__Task statement__: Tell how many lines in the following entries include the word "size", giving the figure alone.

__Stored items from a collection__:
_ _ _ _ _ _ _
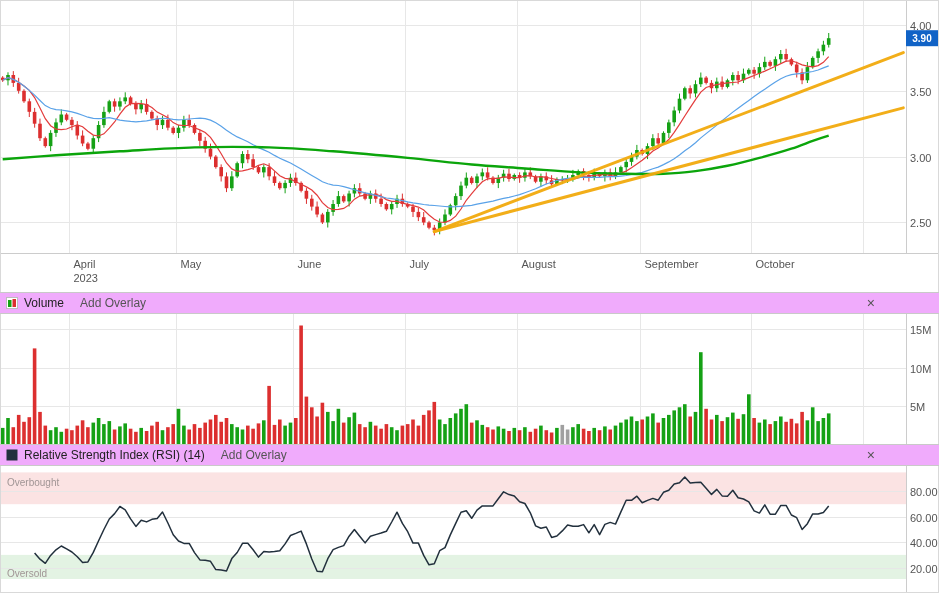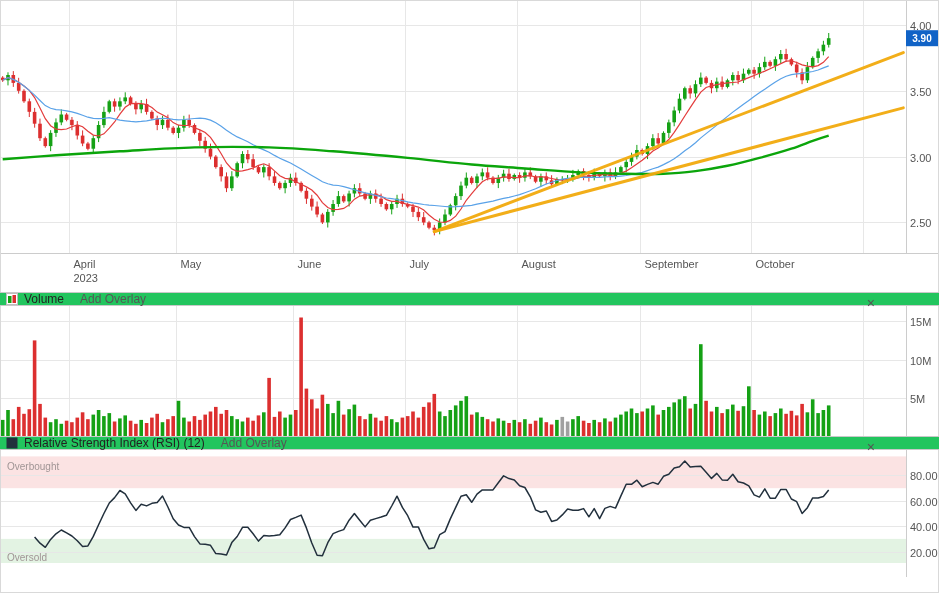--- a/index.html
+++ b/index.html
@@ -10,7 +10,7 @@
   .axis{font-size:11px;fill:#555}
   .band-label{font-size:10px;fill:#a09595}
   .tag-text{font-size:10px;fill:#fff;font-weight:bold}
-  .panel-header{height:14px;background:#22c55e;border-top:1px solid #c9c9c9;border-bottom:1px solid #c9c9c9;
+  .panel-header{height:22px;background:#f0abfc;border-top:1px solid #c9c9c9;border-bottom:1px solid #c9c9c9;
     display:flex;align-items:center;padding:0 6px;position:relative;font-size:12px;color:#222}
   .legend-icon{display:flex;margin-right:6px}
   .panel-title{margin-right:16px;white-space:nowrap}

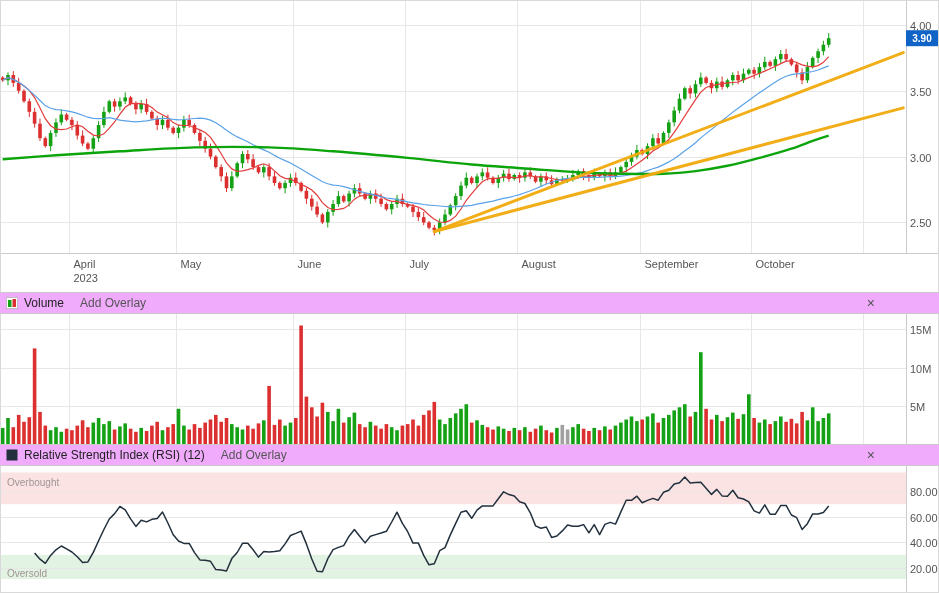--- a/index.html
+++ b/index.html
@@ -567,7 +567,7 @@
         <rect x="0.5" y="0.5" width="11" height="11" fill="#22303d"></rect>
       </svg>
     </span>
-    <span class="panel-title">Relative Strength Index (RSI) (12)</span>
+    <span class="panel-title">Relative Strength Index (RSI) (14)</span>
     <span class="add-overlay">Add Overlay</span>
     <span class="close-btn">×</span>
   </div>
_ _ _ _ _ _ _
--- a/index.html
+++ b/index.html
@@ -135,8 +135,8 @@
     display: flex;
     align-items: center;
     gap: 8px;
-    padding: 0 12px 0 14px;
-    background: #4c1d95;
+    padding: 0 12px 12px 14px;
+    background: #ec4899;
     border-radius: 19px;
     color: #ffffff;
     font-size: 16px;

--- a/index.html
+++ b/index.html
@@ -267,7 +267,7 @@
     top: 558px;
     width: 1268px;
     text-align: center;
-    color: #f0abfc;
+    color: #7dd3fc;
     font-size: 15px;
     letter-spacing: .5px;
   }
_ _ _ _ _ _ _
__Answer for the task__: 6